Revision comparison data —
★ ★ ★ ★
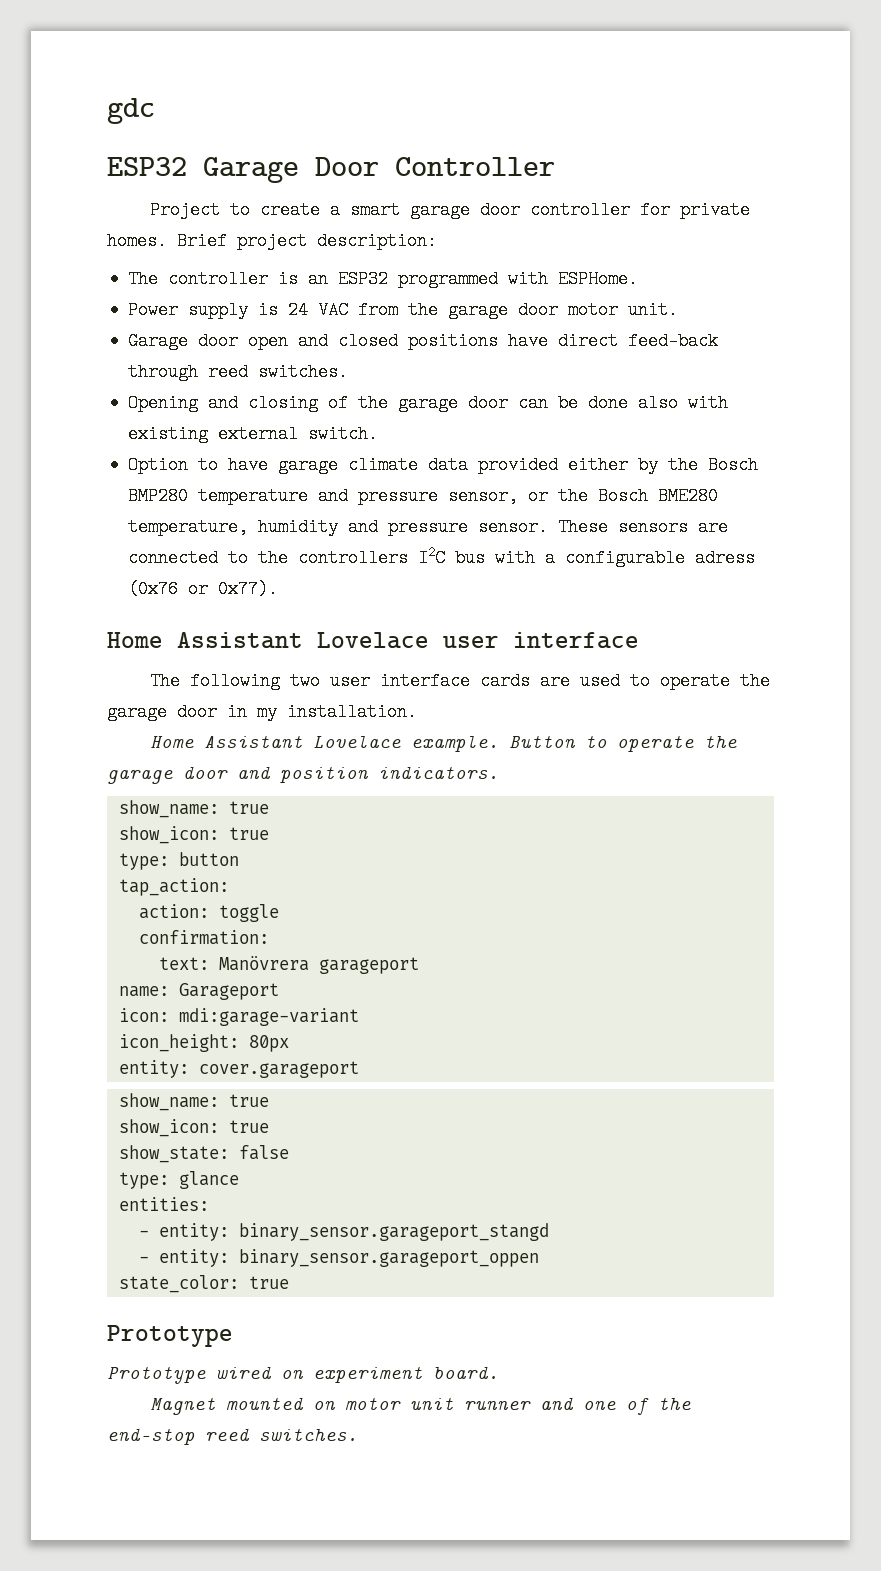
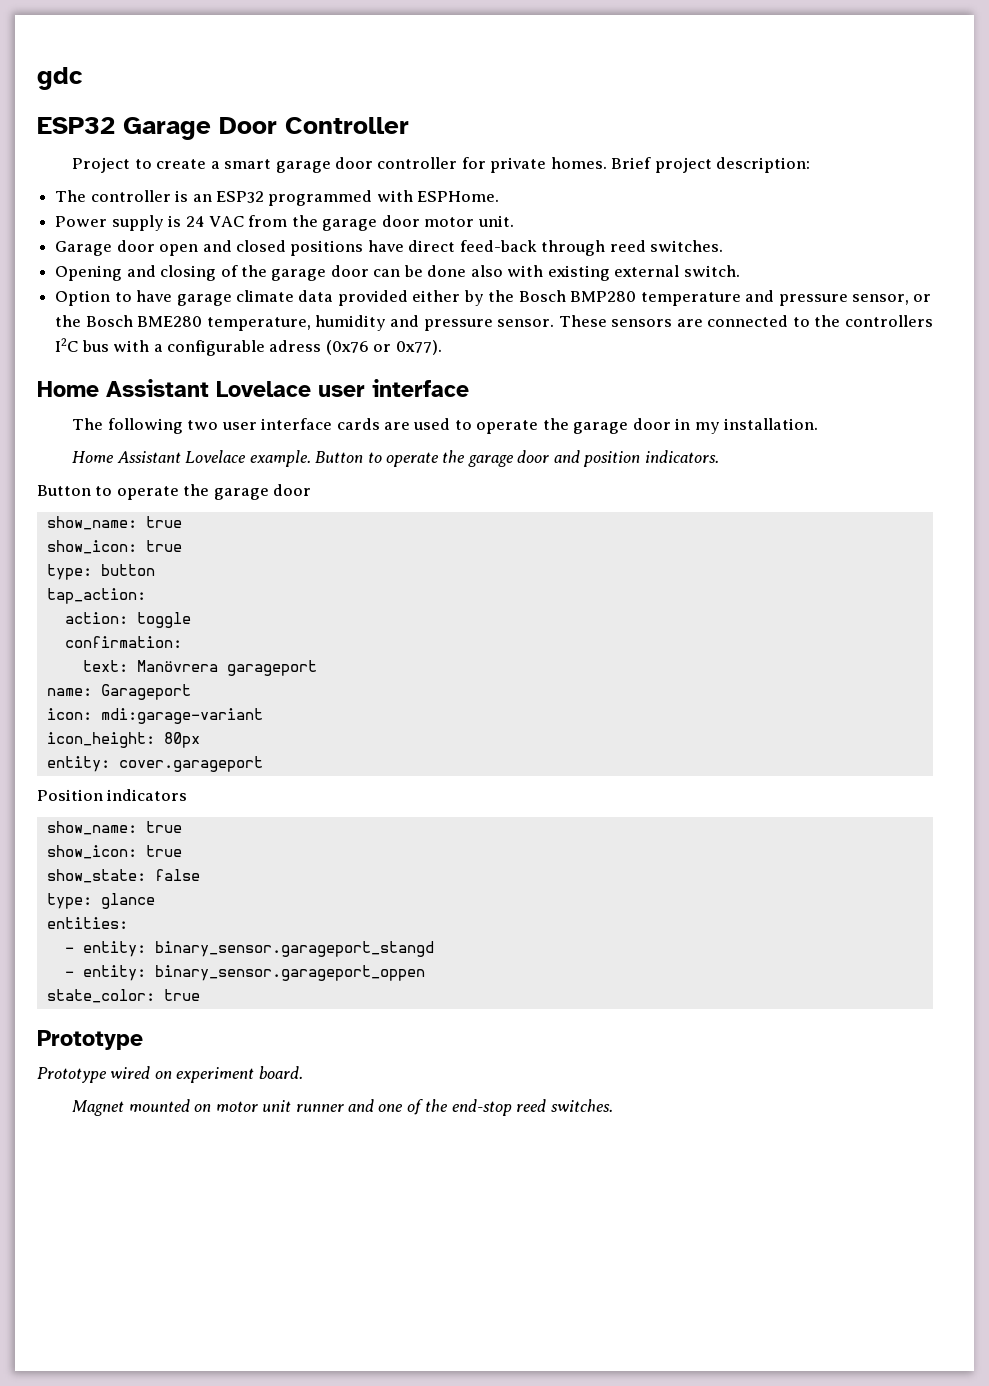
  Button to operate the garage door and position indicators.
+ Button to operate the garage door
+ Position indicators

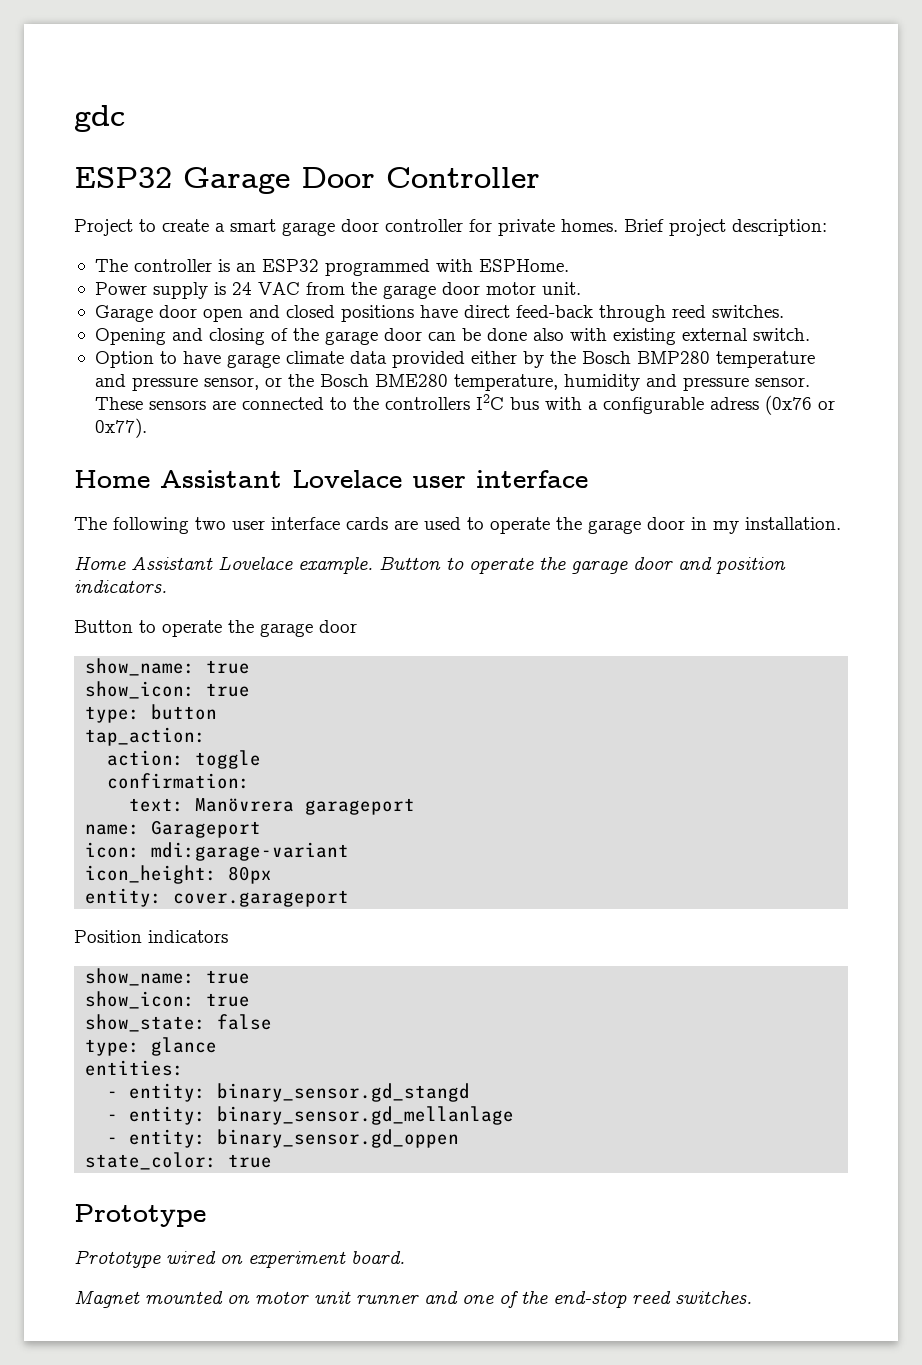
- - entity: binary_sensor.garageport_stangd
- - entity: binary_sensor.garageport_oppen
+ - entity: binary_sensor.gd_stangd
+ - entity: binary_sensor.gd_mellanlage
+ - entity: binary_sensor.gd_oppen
★ ★ ★ ★
WORK ORDER —
Which lines run from the one containing "- entity: binary_sensor.gd_stangd" to the end of the entries above? Quote exactly those, and only those.

OUTPUT —
+ - entity: binary_sensor.gd_stangd
+ - entity: binary_sensor.gd_mellanlage
+ - entity: binary_sensor.gd_oppen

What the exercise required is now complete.